Task brief —
Looking at the entries, say how many lines contain the string "title". Offer nothing besides the number.

Recorded information —
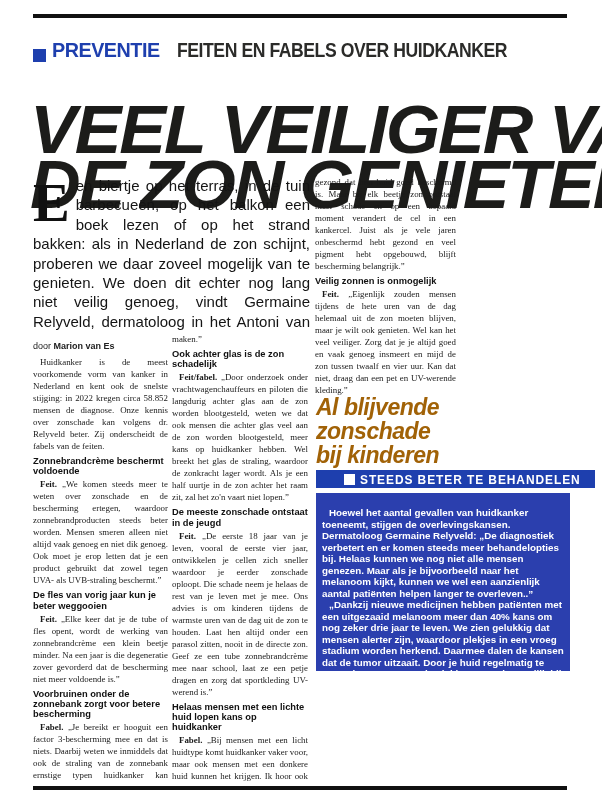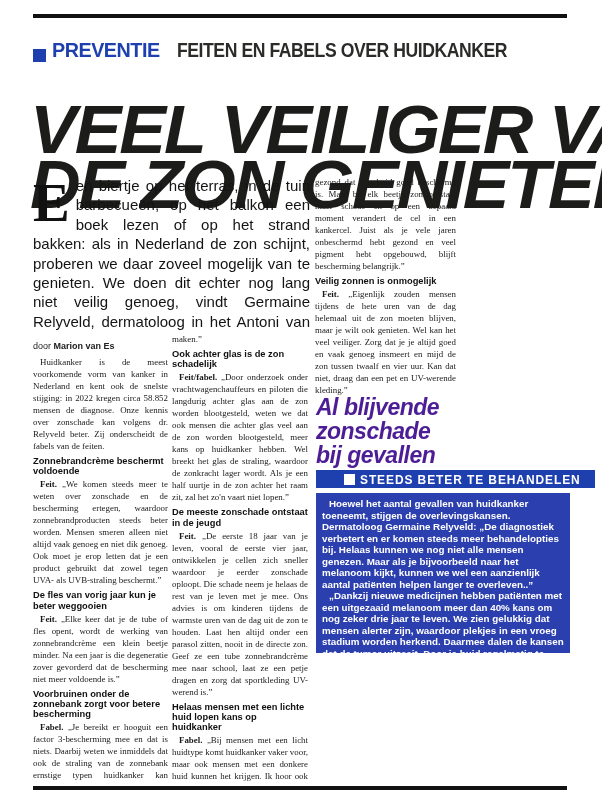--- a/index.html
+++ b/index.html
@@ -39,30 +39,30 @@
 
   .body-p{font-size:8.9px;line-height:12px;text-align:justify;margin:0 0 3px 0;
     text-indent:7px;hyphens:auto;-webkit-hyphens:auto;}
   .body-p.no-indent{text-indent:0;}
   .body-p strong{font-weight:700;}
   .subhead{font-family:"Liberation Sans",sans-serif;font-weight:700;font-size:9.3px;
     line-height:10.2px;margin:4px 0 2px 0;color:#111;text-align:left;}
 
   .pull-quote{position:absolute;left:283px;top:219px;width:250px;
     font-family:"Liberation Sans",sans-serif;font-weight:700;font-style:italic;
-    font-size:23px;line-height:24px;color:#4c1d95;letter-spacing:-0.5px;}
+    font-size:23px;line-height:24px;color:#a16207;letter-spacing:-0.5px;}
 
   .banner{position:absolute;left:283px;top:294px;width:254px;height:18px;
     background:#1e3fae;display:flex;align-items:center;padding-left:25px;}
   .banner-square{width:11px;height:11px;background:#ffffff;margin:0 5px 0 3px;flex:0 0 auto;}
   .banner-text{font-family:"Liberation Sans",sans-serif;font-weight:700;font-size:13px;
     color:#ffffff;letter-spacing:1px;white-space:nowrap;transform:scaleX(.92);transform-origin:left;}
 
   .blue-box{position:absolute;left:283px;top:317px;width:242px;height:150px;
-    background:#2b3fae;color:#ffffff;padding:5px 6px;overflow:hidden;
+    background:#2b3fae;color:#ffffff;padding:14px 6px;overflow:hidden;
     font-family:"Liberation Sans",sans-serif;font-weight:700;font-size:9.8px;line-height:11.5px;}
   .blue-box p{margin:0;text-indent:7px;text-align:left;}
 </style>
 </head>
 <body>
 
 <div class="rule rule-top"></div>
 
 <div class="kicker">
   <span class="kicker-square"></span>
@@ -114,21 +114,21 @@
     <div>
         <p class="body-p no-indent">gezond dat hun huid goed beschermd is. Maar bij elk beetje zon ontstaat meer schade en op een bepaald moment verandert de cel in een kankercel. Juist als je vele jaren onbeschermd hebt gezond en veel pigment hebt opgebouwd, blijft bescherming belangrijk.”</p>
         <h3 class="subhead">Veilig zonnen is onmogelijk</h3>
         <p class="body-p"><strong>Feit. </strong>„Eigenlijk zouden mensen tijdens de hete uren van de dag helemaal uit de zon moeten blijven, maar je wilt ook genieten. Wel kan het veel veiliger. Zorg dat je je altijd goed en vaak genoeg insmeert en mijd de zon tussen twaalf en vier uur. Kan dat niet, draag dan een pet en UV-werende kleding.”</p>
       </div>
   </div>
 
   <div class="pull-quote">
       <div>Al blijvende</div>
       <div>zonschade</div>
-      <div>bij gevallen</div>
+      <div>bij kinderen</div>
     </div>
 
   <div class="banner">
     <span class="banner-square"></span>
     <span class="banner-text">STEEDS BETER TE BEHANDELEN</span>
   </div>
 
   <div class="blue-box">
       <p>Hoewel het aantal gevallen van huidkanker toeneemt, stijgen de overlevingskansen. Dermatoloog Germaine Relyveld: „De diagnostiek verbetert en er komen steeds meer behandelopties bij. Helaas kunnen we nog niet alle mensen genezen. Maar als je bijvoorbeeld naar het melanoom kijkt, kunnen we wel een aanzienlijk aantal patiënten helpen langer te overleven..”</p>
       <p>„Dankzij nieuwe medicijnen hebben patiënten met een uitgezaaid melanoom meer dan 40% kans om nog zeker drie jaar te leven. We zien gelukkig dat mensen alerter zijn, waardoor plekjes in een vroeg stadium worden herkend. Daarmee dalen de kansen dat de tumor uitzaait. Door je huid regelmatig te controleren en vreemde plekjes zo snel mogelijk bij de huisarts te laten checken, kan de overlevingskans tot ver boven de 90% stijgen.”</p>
==
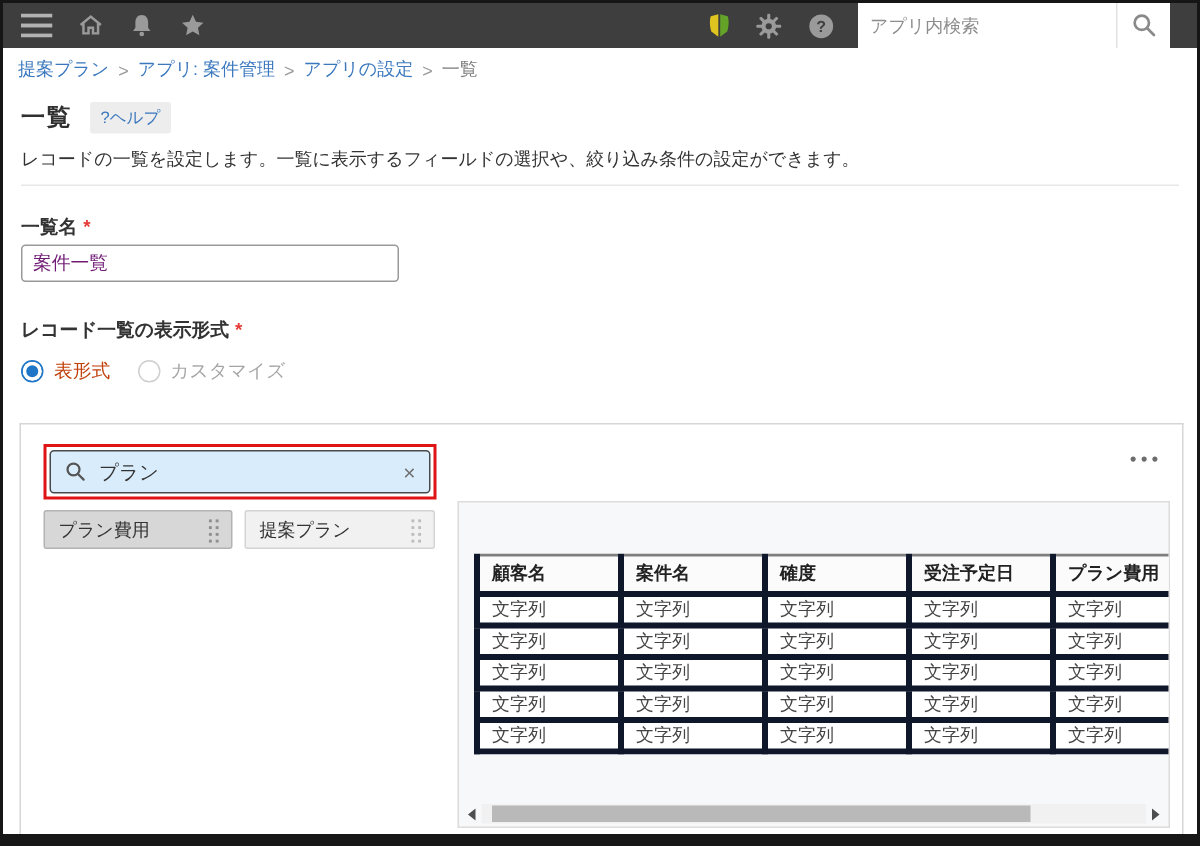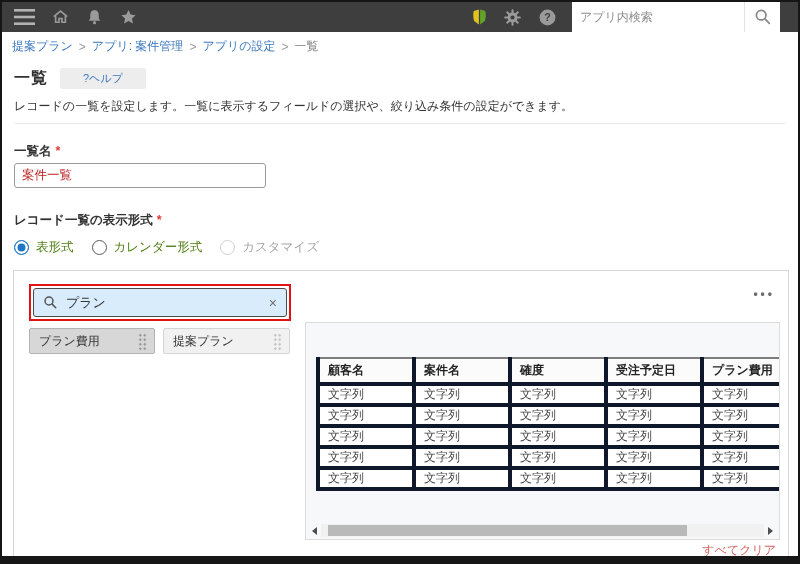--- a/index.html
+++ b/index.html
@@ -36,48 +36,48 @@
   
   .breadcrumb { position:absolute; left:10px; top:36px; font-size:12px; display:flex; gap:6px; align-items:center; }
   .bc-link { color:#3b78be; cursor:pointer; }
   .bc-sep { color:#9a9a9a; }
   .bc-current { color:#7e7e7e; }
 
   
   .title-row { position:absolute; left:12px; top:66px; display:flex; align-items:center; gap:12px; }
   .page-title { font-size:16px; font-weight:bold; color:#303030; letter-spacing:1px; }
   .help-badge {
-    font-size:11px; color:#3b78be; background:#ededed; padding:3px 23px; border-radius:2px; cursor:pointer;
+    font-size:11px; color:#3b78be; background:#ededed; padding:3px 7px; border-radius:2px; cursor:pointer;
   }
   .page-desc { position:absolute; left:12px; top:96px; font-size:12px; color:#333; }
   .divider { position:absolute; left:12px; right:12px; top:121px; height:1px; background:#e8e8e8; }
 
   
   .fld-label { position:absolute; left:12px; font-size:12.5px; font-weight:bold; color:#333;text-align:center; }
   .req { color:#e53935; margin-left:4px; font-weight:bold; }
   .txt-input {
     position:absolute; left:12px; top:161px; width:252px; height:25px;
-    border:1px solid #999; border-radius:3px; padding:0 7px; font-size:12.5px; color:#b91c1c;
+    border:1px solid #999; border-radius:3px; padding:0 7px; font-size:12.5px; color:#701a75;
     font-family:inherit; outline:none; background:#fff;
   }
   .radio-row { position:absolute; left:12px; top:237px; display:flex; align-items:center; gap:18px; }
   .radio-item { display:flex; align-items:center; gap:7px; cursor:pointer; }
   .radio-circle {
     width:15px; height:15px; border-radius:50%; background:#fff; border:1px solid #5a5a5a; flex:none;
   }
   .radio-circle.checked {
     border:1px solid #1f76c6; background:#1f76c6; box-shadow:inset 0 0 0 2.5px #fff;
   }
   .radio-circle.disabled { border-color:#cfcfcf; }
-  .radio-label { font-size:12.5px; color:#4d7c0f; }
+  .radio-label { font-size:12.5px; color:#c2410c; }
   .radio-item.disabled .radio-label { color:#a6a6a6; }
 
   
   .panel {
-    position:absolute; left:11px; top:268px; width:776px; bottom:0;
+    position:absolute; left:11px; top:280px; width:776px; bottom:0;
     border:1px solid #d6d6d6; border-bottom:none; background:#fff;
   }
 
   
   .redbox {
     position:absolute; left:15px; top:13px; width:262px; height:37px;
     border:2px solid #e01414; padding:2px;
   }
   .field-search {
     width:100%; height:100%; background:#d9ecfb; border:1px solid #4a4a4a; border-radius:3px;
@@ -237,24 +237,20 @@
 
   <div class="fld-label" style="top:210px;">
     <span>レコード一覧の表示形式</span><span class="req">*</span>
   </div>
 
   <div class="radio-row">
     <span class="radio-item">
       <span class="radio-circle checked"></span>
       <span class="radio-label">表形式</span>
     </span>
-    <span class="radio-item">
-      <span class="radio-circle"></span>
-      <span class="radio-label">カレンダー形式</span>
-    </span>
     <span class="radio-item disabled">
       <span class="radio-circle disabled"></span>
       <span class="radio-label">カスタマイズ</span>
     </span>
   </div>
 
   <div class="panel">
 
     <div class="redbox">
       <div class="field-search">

Result —
2